**WHAT TO PRODUCE**: In the listing below, locate the line that contains "- The first" and the line that contains "- The handshake". Restate word for word those two lines and every line between them, and nothing else.

**TASK INPUT**:

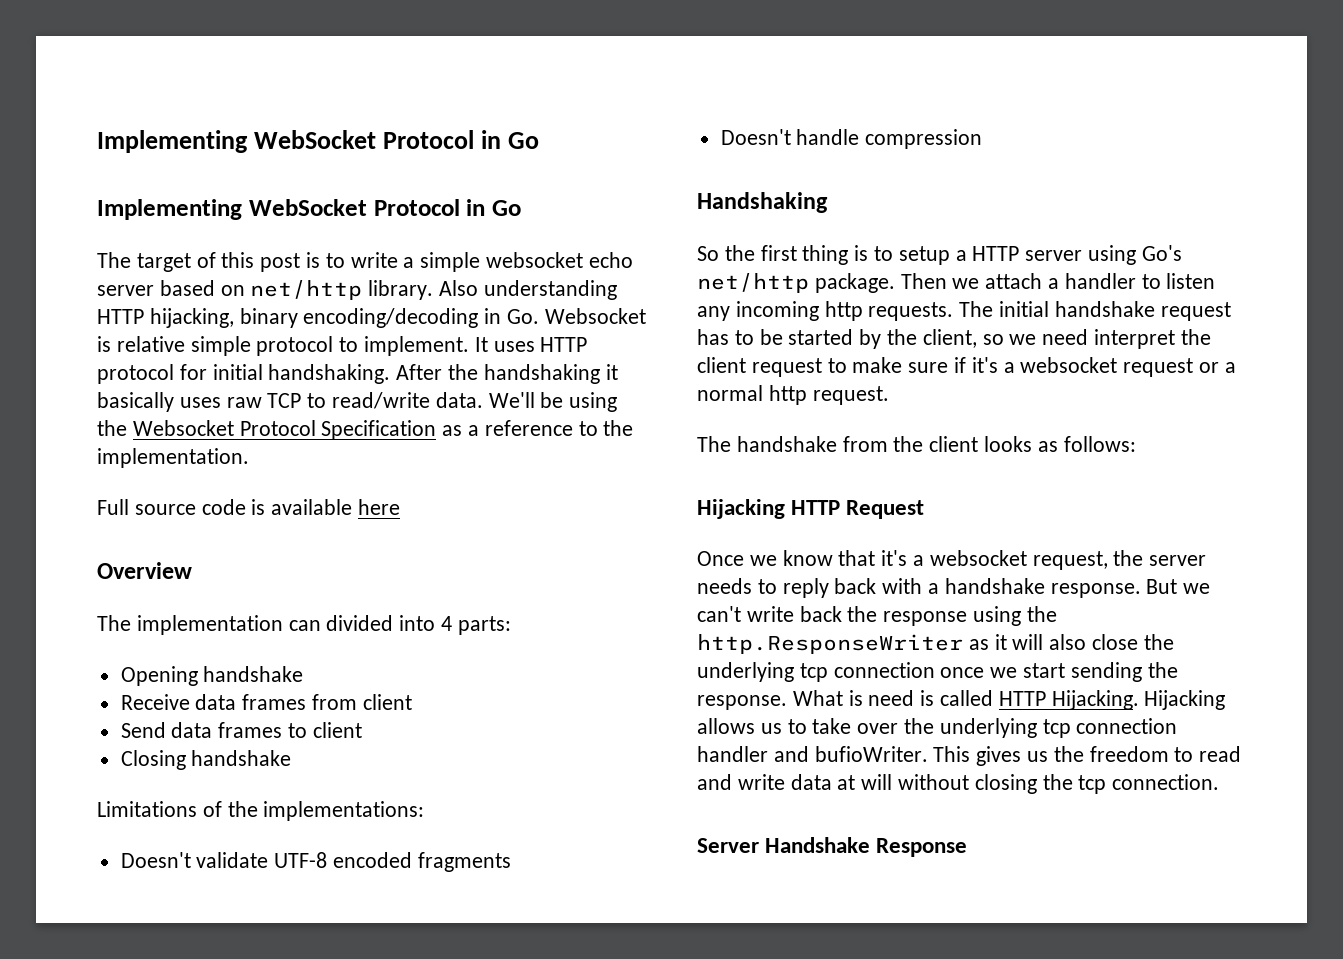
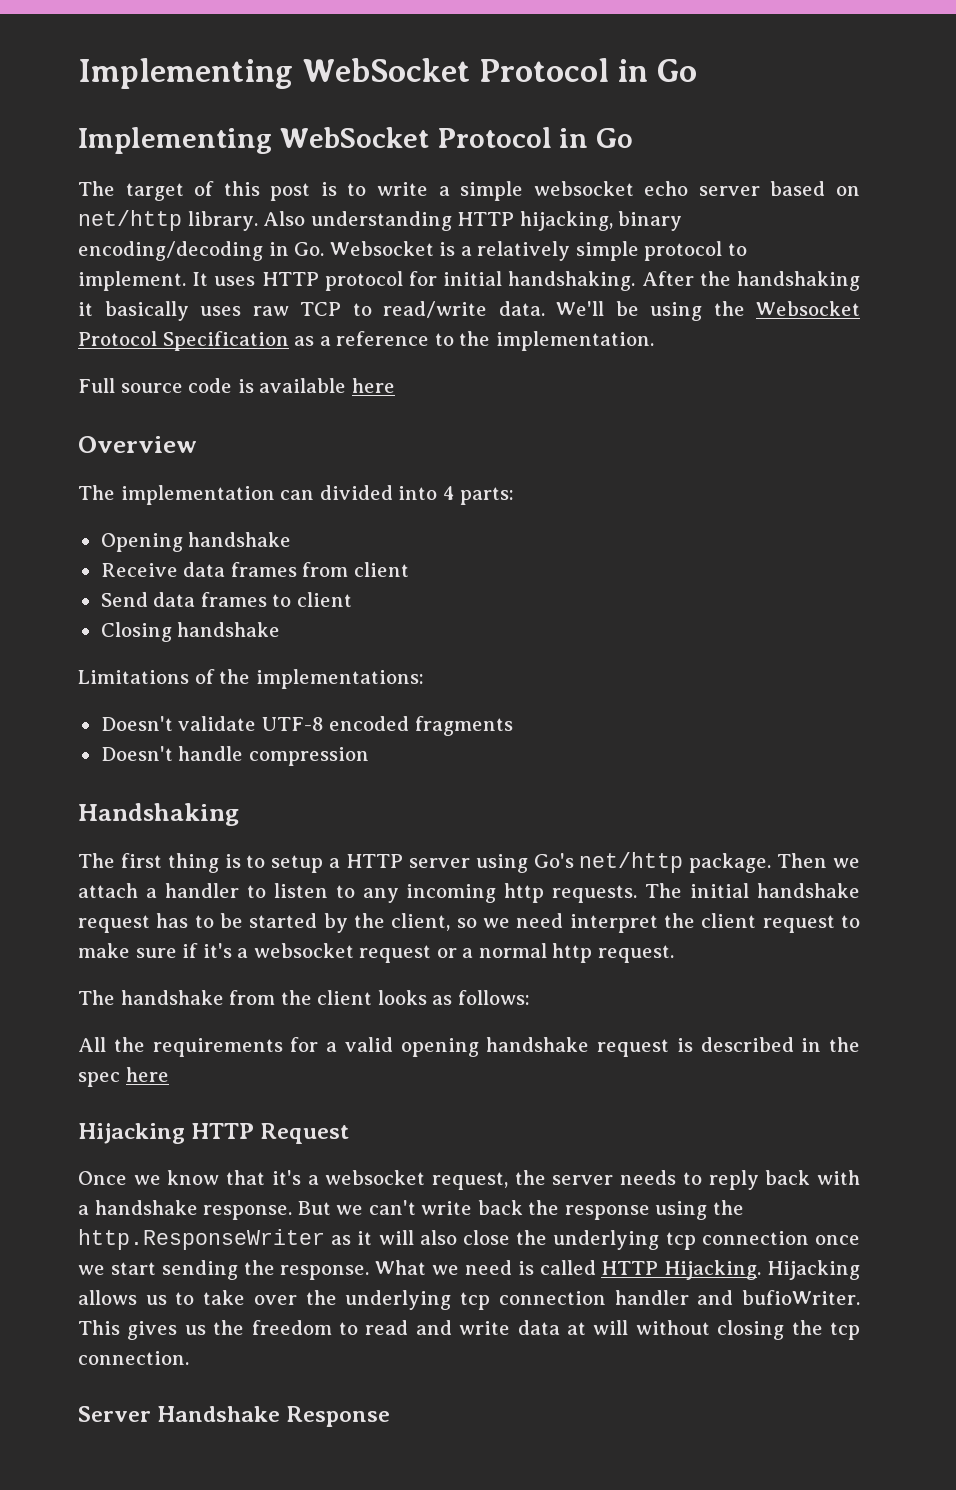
- Also understanding HTTP hijacking, binary encoding/decoding in Go. Websocket is relative simple protocol to implement.
+ Also understanding HTTP hijacking, binary encoding/decoding in Go. Websocket is a relatively simple protocol to implement.
- So the first thing is to setup a HTTP server using Go's net/http package.
+ The first thing is to setup a HTTP server using Go's net/http package.
- Then we attach a handler to listen any incoming http requests.
+ Then we attach a handler to listen to any incoming http requests.
+ All the requirements for a valid opening handshake request is described in the spec here
- What is need is called HTTP Hijacking.
+ What we need is called HTTP Hijacking.

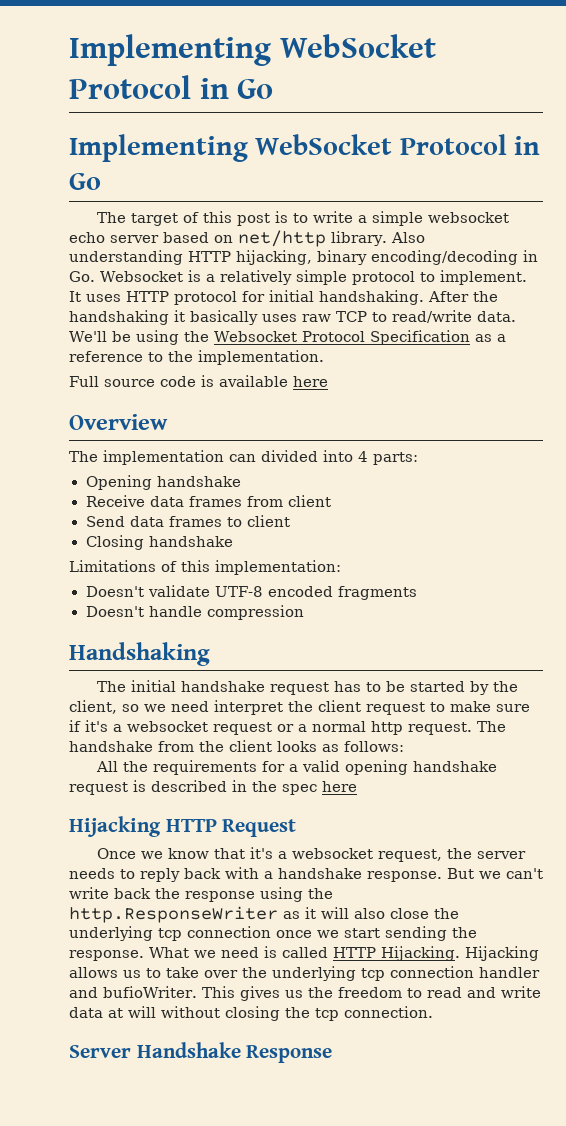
- Limitations of the implementations:
+ Limitations of this implementation:
- The first thing is to setup a HTTP server using Go's net/http package. Then we attach a handler to listen to any incoming http requests. The initial handshake request has to be started by the client, so we need interpret the client request to make sure if it's a websocket request or a normal http request.
- The handshake from the client looks as follows:
+ The initial handshake request has to be started by the client, so we need interpret the client request to make sure if it's a websocket request or a normal http request. The handshake from the client looks as follows:

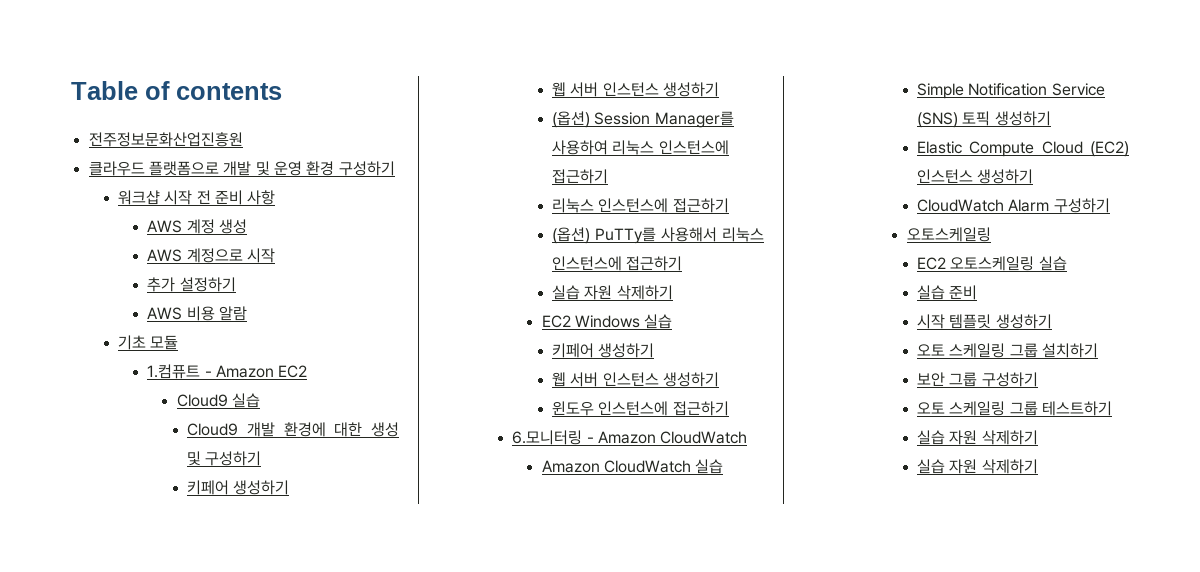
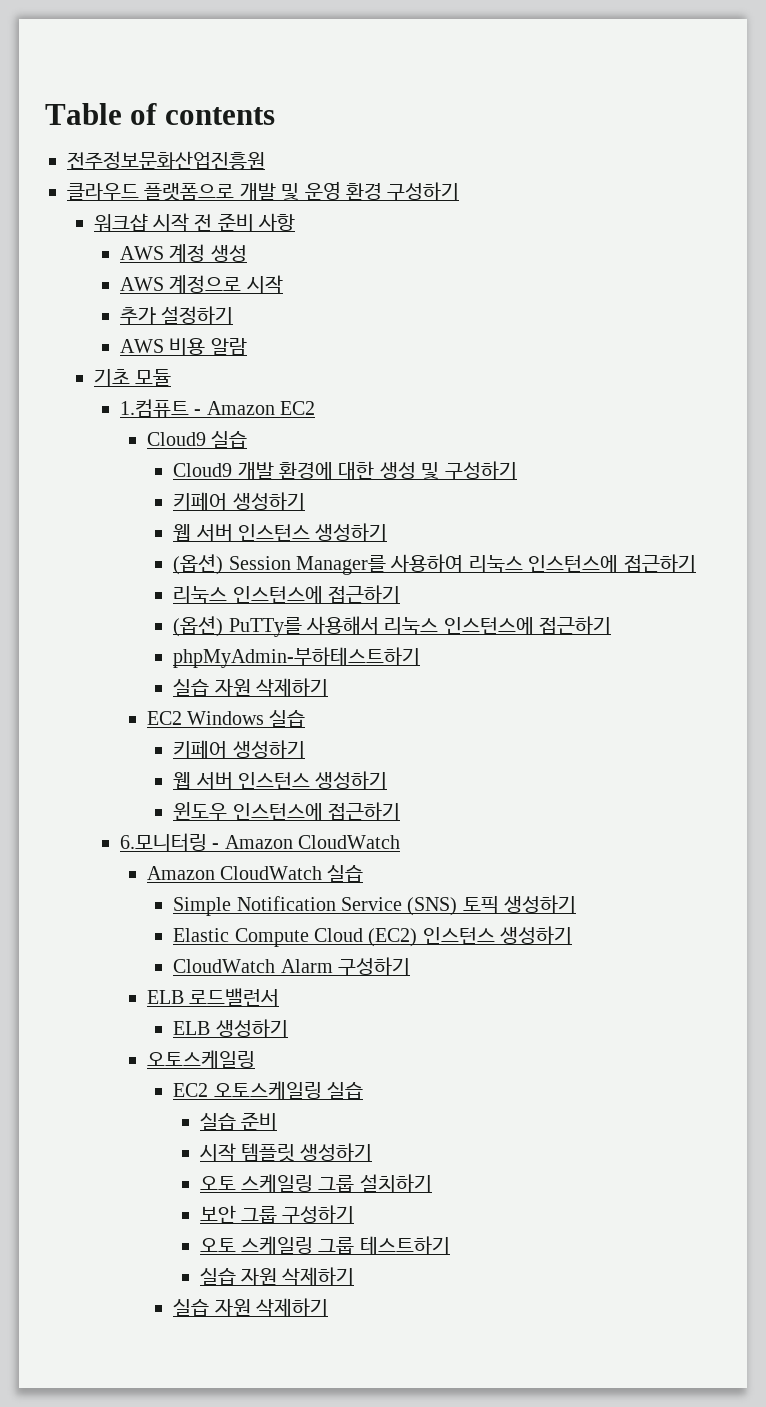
+ phpMyAdmin-부하테스트하기
+ ELB 로드밸런서
+ ELB 생성하기

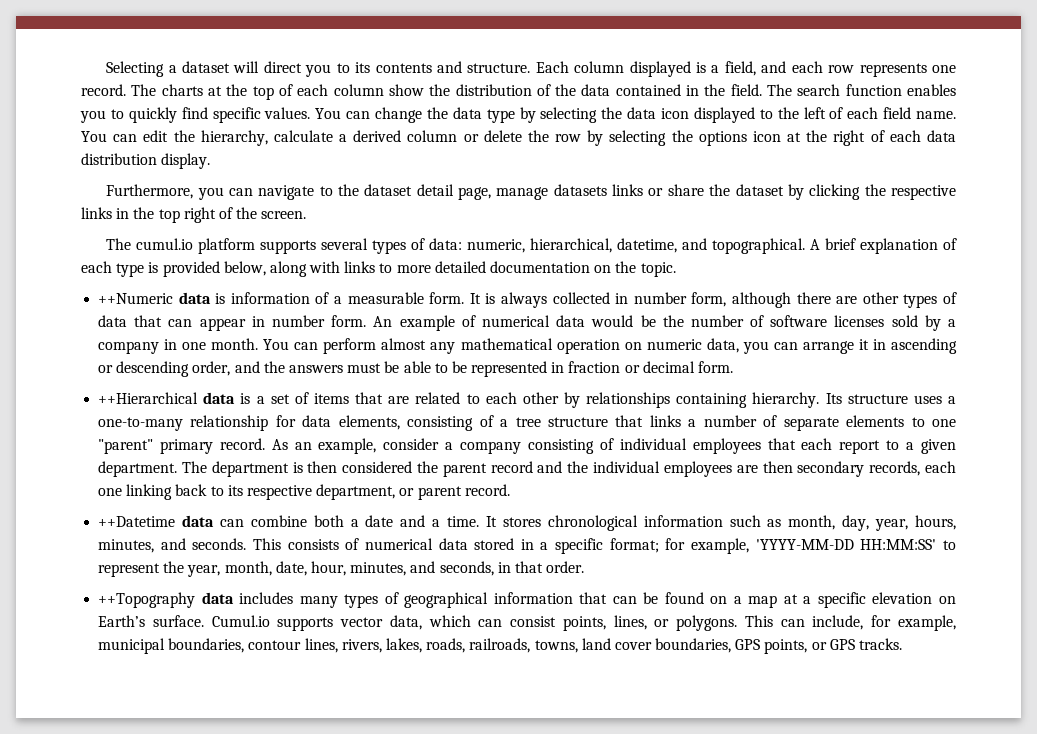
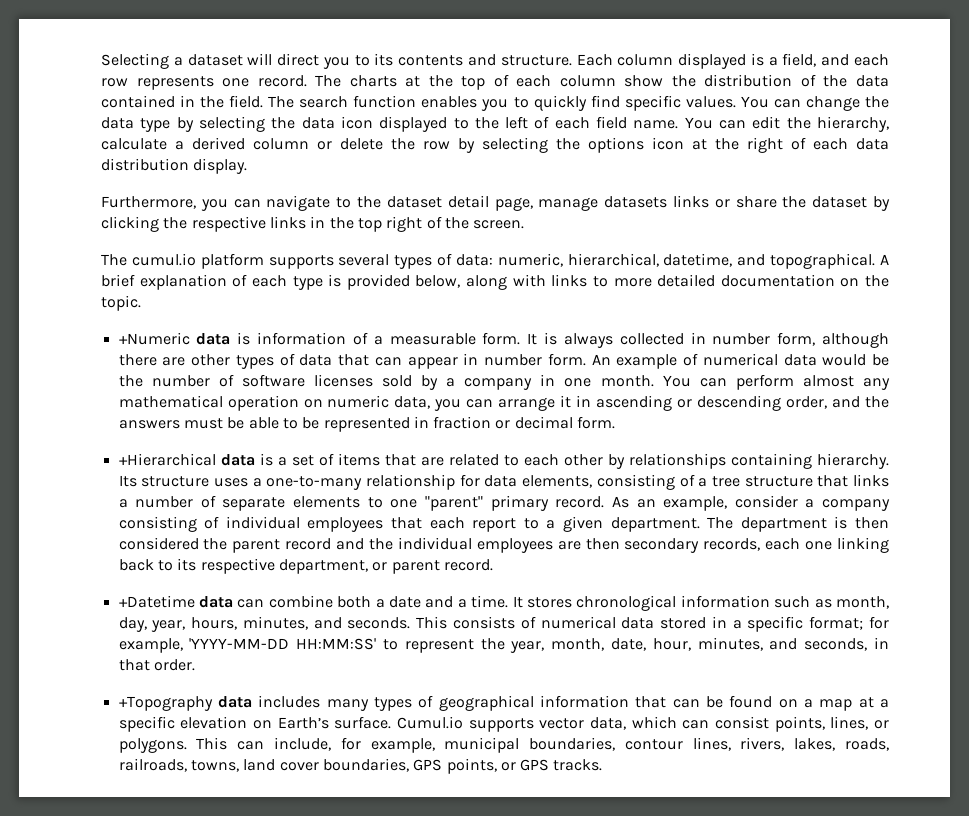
- ++Numeric data is information of a measurable form.
+ +Numeric data is information of a measurable form.
- ++Hierarchical data is a set of items that are related to each other by relationships containing hierarchy.
+ +Hierarchical data is a set of items that are related to each other by relationships containing hierarchy.
- ++Datetime data can combine both a date and a time.
+ +Datetime data can combine both a date and a time.
- ++Topography data includes many types of geographical information that can be found on a map at a specific elevation on Earth’s surface.
+ +Topography data includes many types of geographical information that can be found on a map at a specific elevation on Earth’s surface.

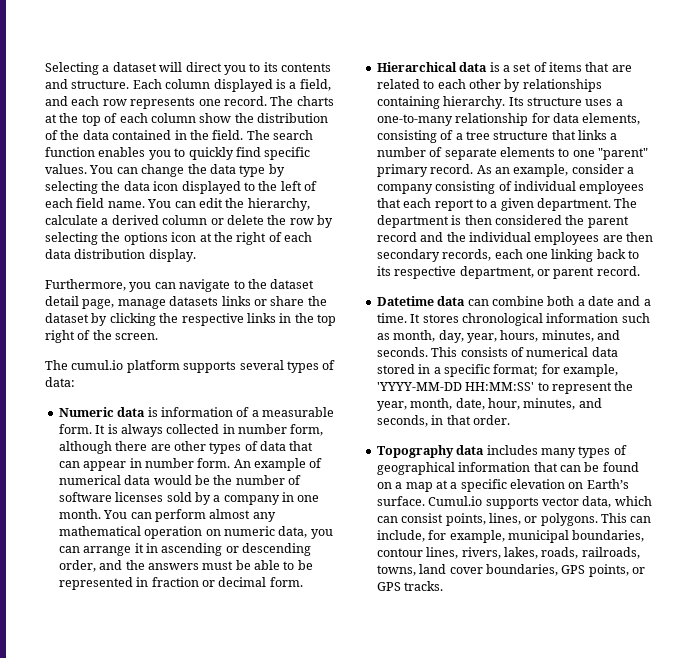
- The cumul.io platform supports several types of data: numeric, hierarchical, datetime, and topographical. A brief explanation of each type is provided below, along with links to more detailed documentation on the topic.
- +Numeric data is information of a measurable form.
+ The cumul.io platform supports several types of data:
+ Numeric data is information of a measurable form.
- +Hierarchical data is a set of items that are related to each other by relationships containing hierarchy.
+ Hierarchical data is a set of items that are related to each other by relationships containing hierarchy.
- +Datetime data can combine both a date and a time.
+ Datetime data can combine both a date and a time.
- +Topography data includes many types of geographical information that can be found on a map at a specific elevation on Earth’s surface.
+ Topography data includes many types of geographical information that can be found on a map at a specific elevation on Earth’s surface.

**ANSWER TO THIS PROBLEM**:
- The first thing is to setup a HTTP server using Go's net/http package. Then we attach a handler to listen to any incoming http requests. The initial handshake request has to be started by the client, so we need interpret the client request to make sure if it's a websocket request or a normal http request.
- The handshake from the client looks as follows:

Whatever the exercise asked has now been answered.